[Entries taken from a collection]
+===+
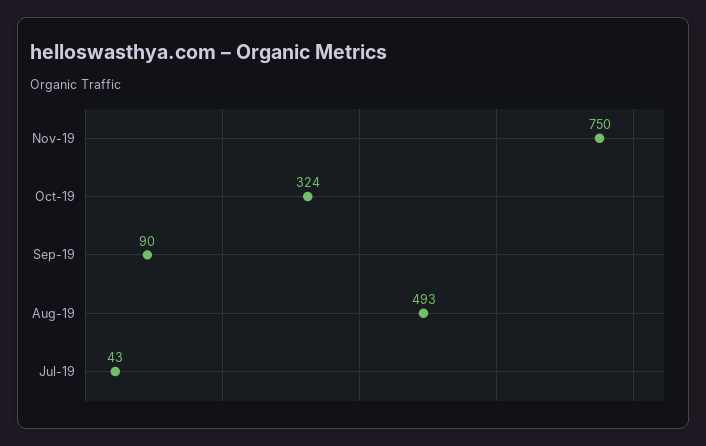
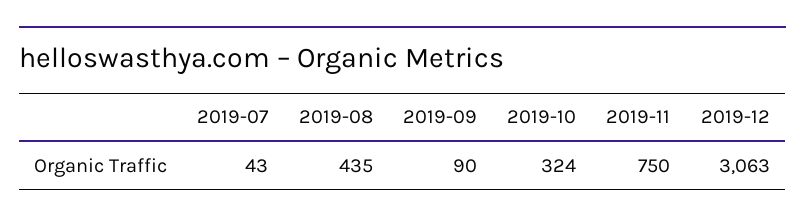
Aug-19: 493 -> 435
2019-12: none -> 3063

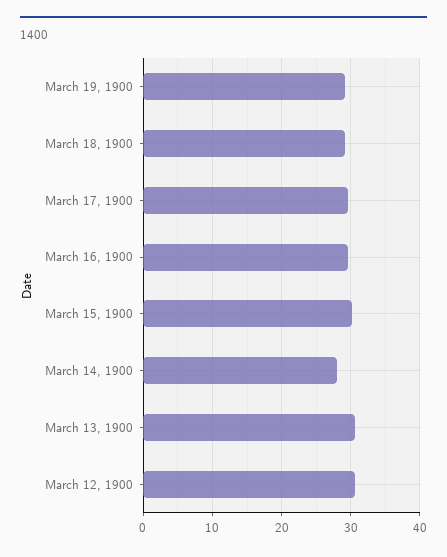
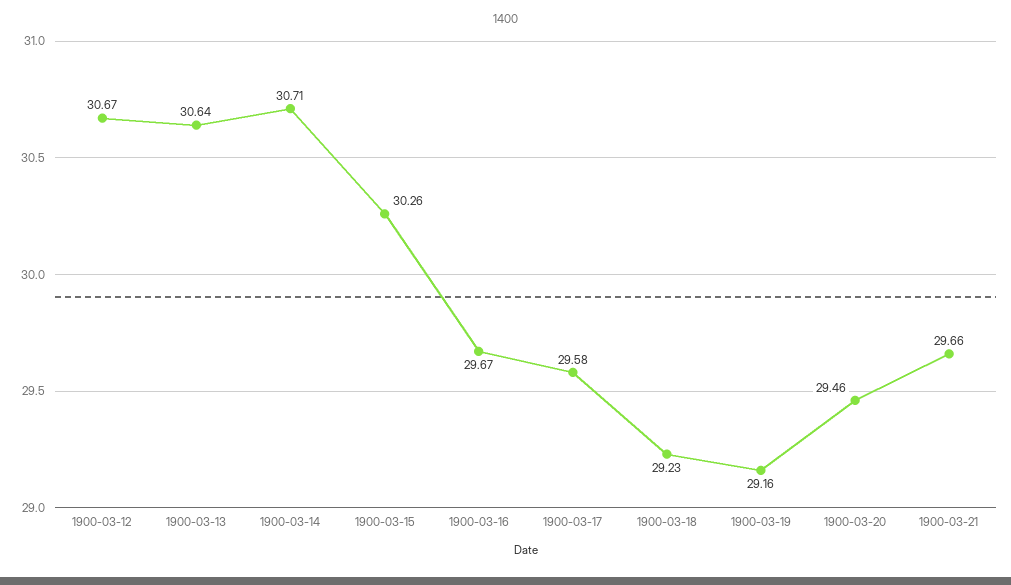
March 14, 1900: 28 -> 30.71
1900-03-20: none -> 29.46
1900-03-21: none -> 29.66

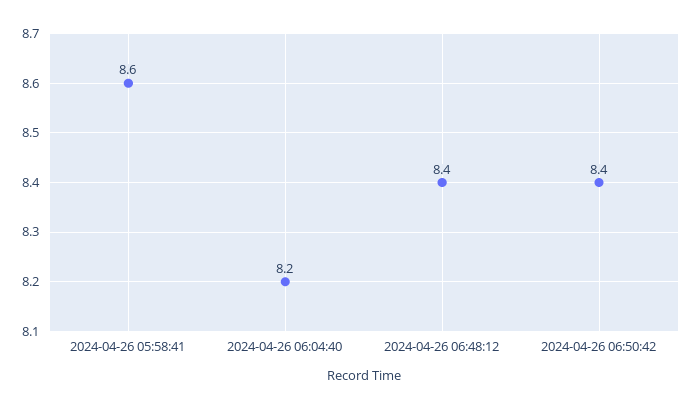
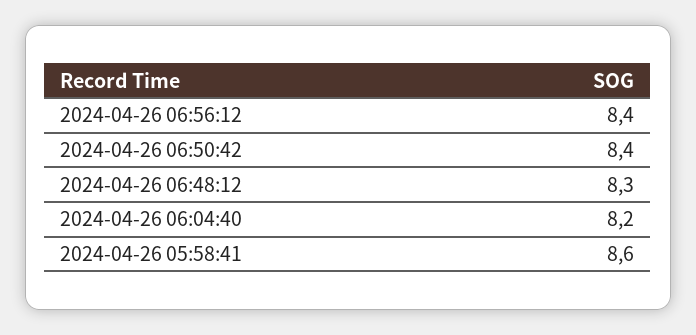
2024-04-26 06:48:12: 8.4 -> 8.3
2024-04-26 06:56:12: none -> 8.4

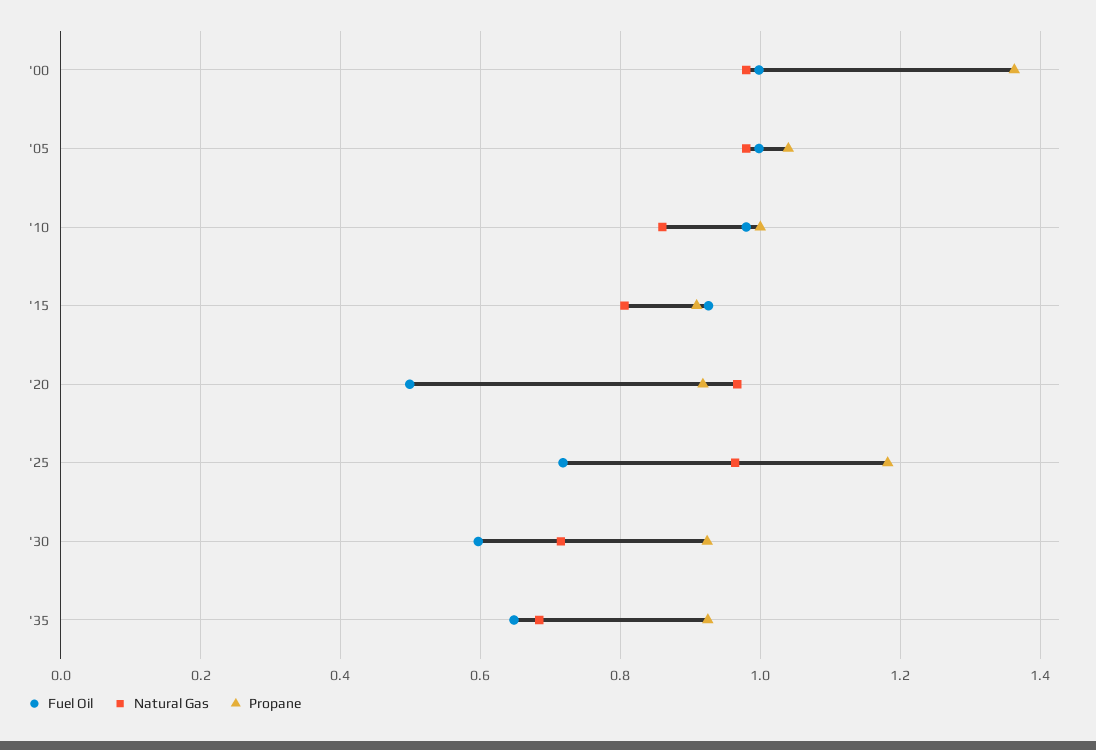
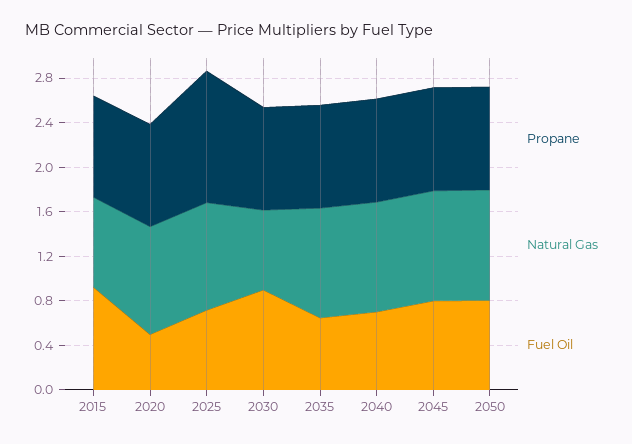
Fuel Oil, '00: 1 -> none
Natural Gas, '00: 0.98 -> none
Propane, '00: 1.36 -> none
Fuel Oil, '05: 1 -> none
Natural Gas, '05: 0.98 -> none
Propane, '05: 1.04 -> none
Fuel Oil, '10: 0.98 -> none
Natural Gas, '10: 0.86 -> none
Propane, '10: 1 -> none
Fuel Oil, '30: 0.6 -> 0.9
Natural Gas, '35: 0.68 -> 1
Propane, 2040: none -> 0.9
Natural Gas, 2040: none -> 1
Fuel Oil, 2040: none -> 0.7
Propane, 2045: none -> 0.9
Natural Gas, 2045: none -> 1
Fuel Oil, 2045: none -> 0.8
Propane, 2050: none -> 0.9
Natural Gas, 2050: none -> 1
Fuel Oil, 2050: none -> 0.8

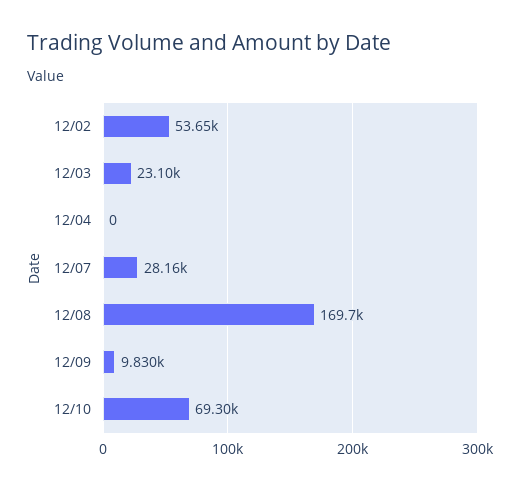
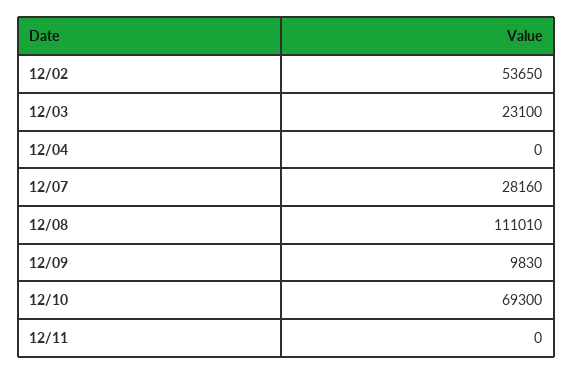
12/08: 169700 -> 111010
12/11: none -> 0

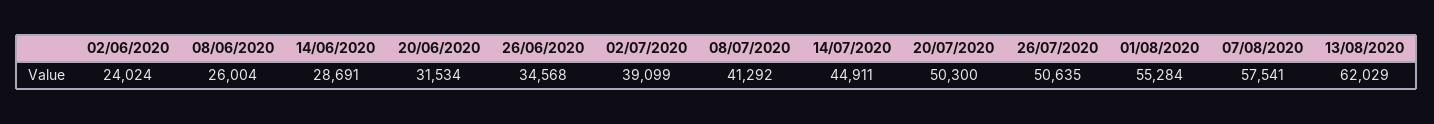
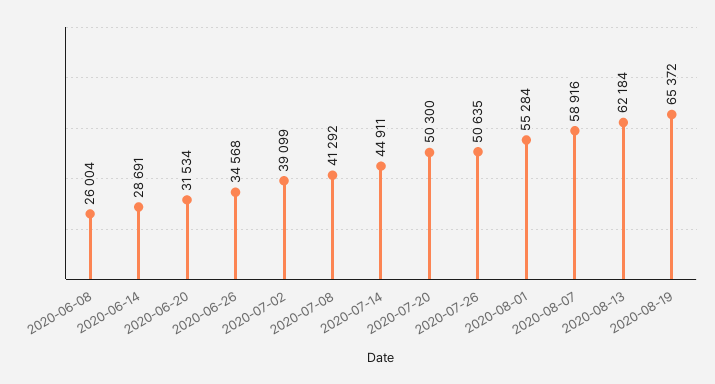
02/06/2020: 24024 -> none
07/08/2020: 57541 -> 58916
13/08/2020: 62029 -> 62184
2020-08-19: none -> 65372

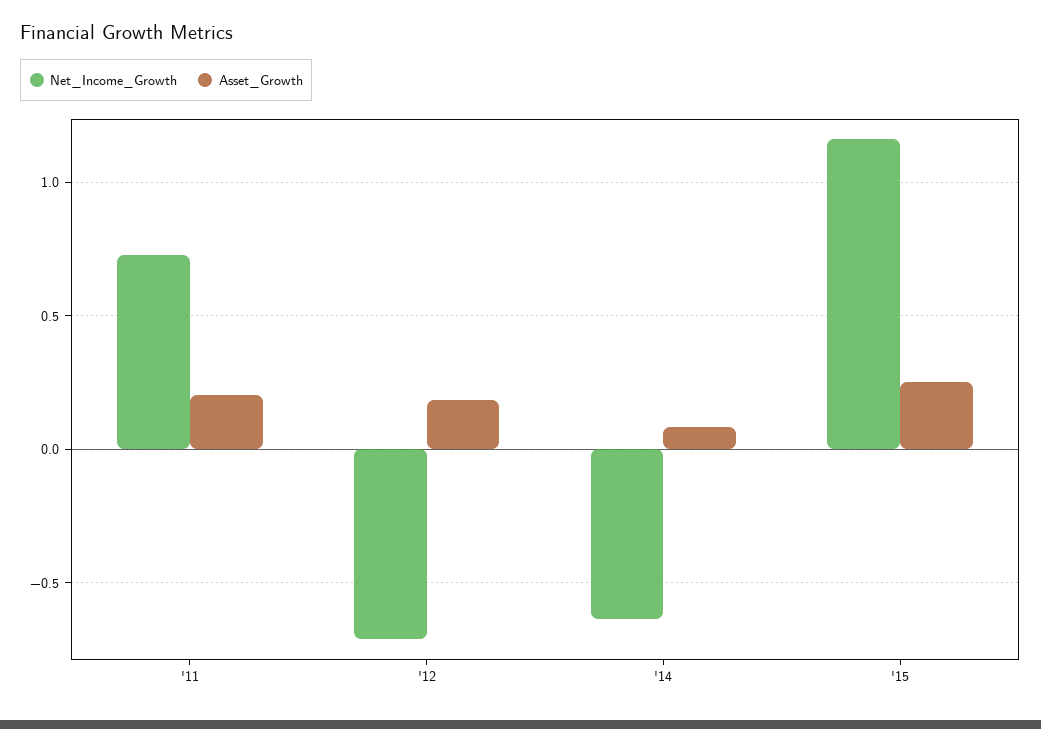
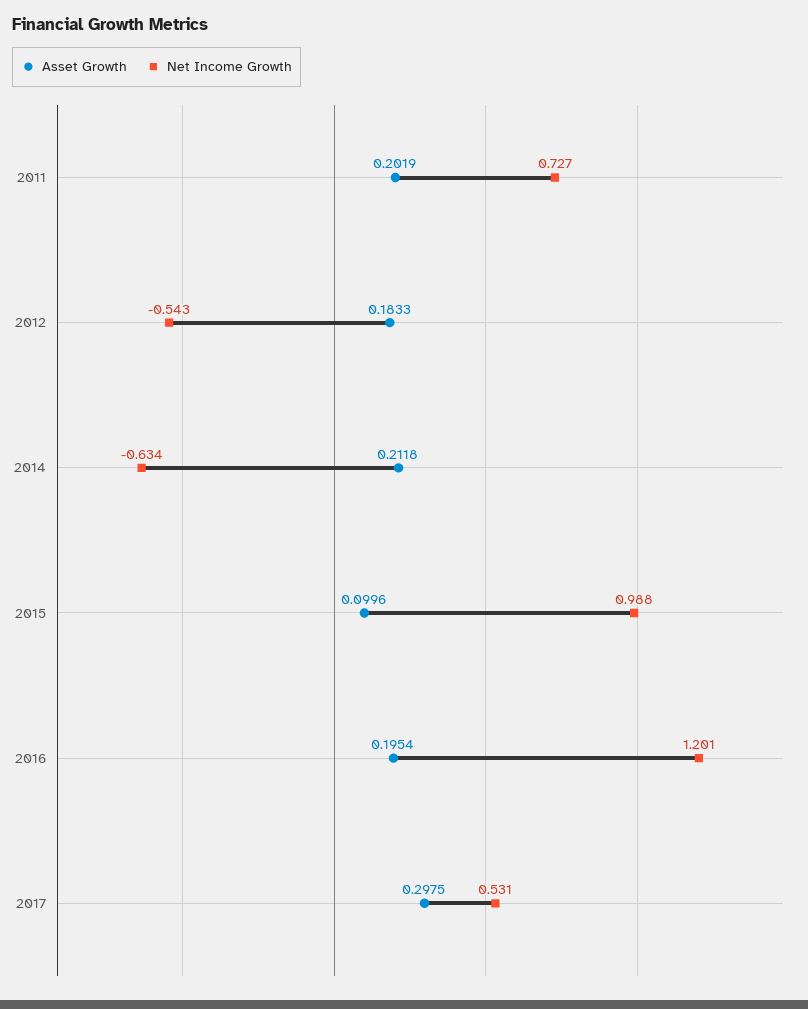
Net_Income_Growth, '12: -0.7 -> -0.543
Asset_Growth, '14: 0.1 -> 0.2118
Net_Income_Growth, '15: 1.15 -> 0.988
Asset_Growth, '15: 0.25 -> 0.0996
Asset_Growth, 2016: none -> 0.1954
Net_Income_Growth, 2016: none -> 1.201
Asset_Growth, 2017: none -> 0.2975
Net_Income_Growth, 2017: none -> 0.531

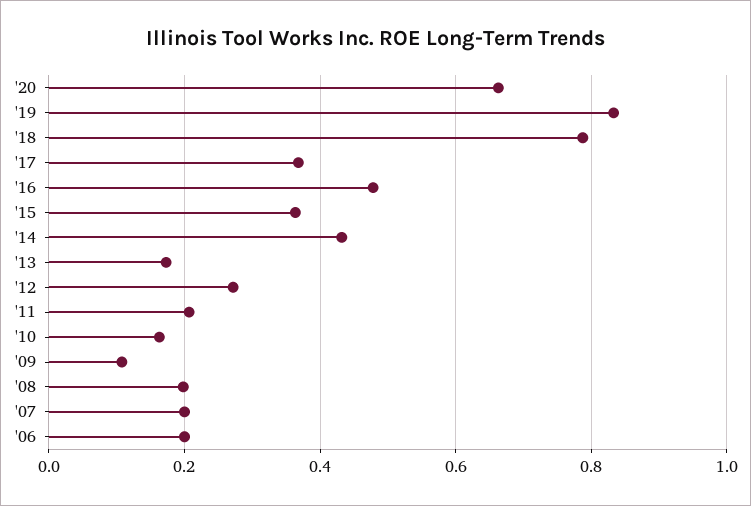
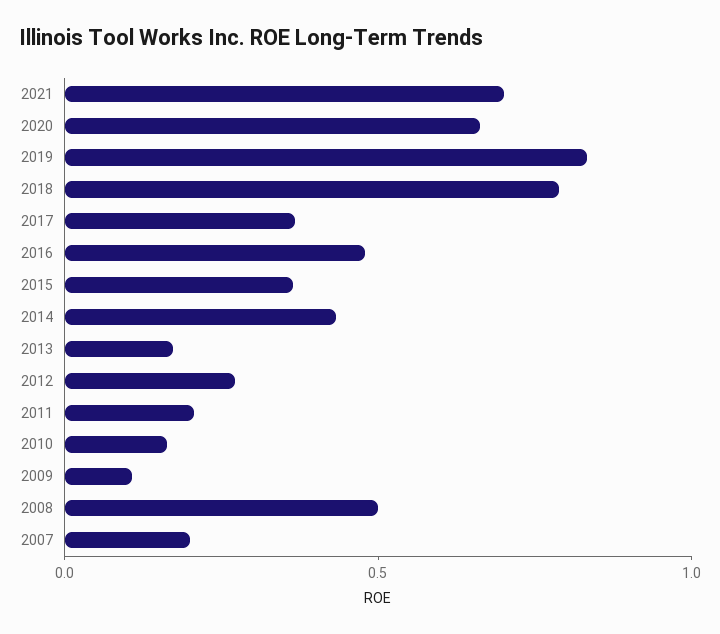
'08: 0.2 -> 0.5
'06: 0.2 -> none
2021: none -> 0.7

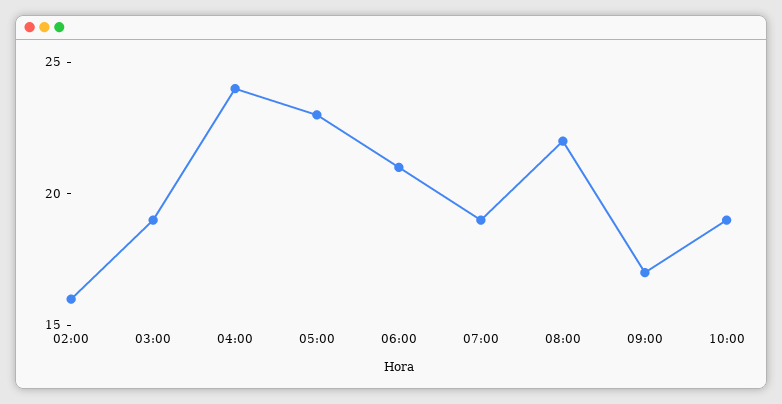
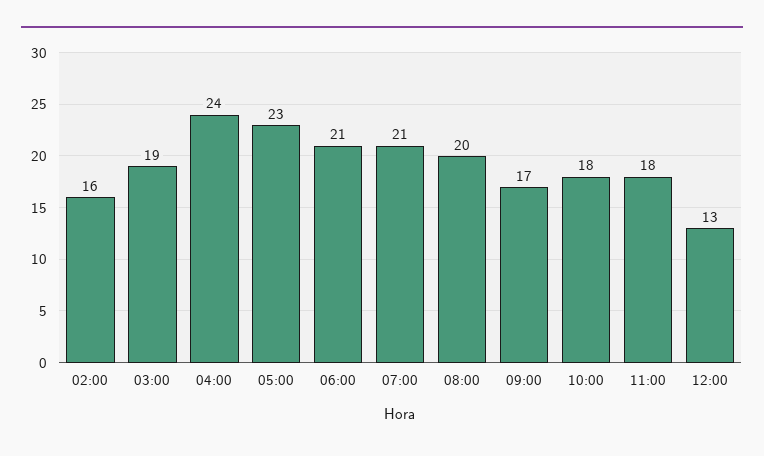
07:00: 19 -> 21
08:00: 22 -> 20
10:00: 19 -> 18
11:00: none -> 18
12:00: none -> 13

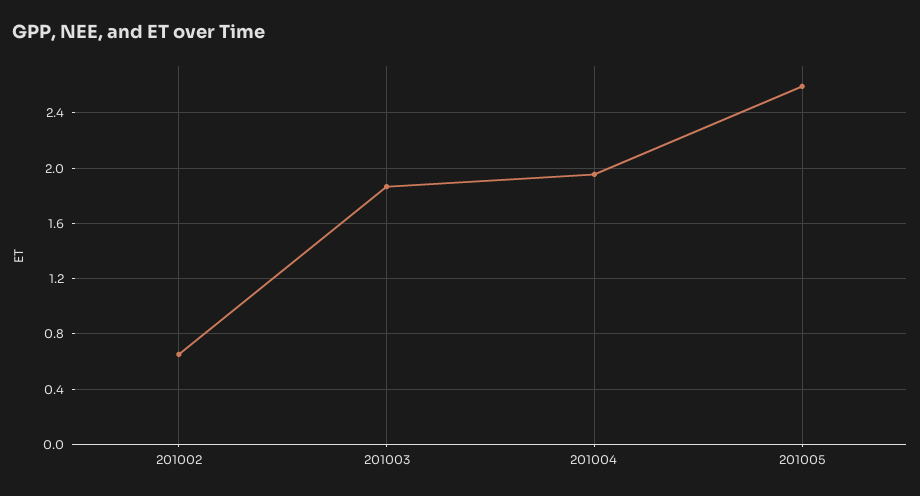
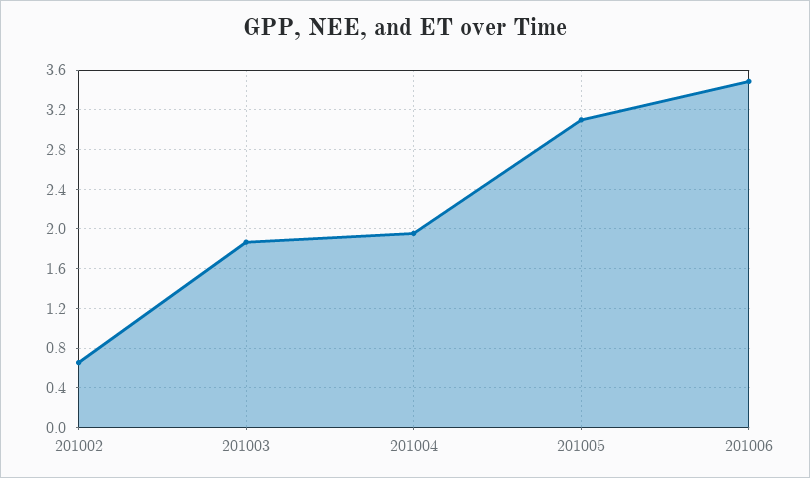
201005: 2.6 -> 3.1
201006: none -> 3.5

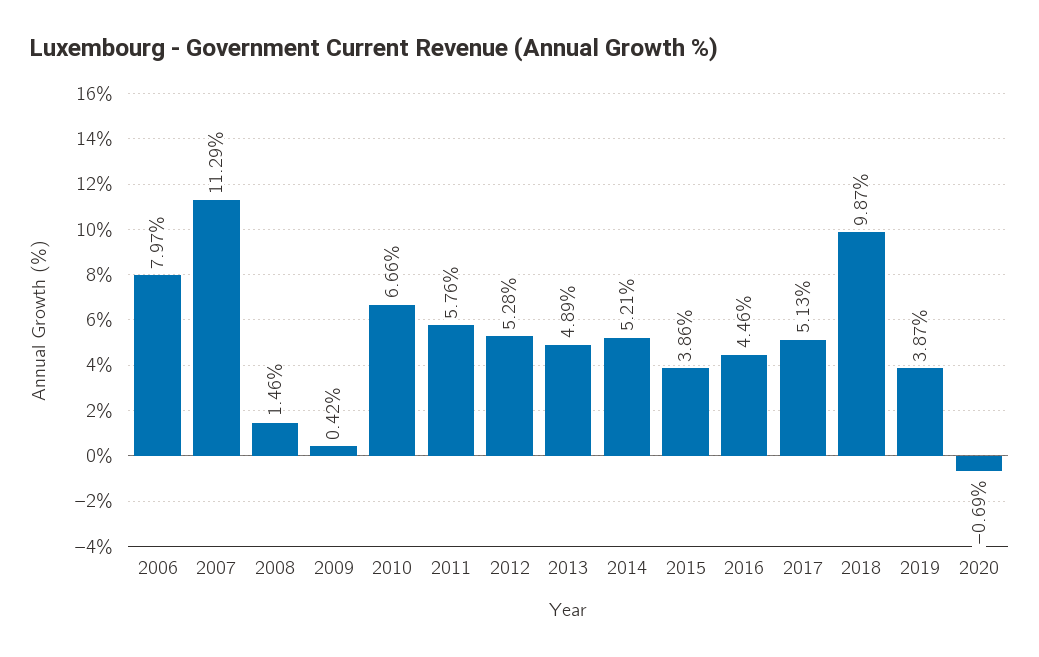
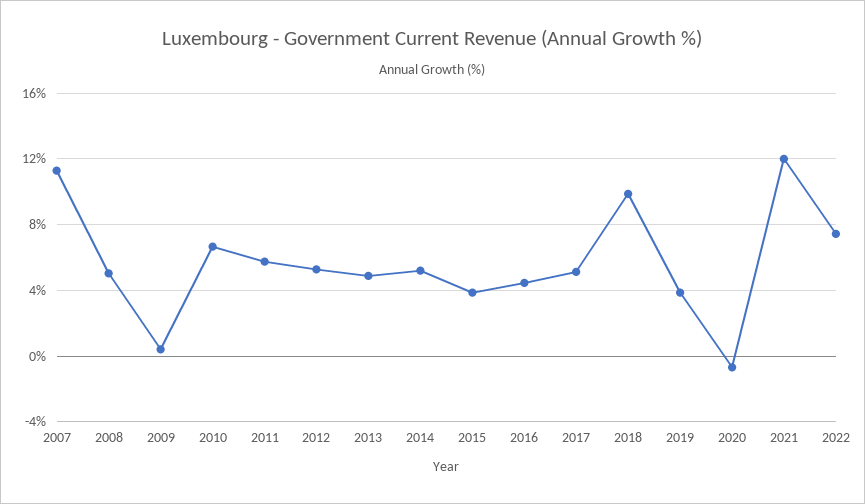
2006: 7.97 -> none
2008: 1.46 -> 5
2021: none -> 12
2022: none -> 7.5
+===+
**Exercise details**
In the entries above, how many lines hold the word "Propane"? State the number only.

**Result for this task**
6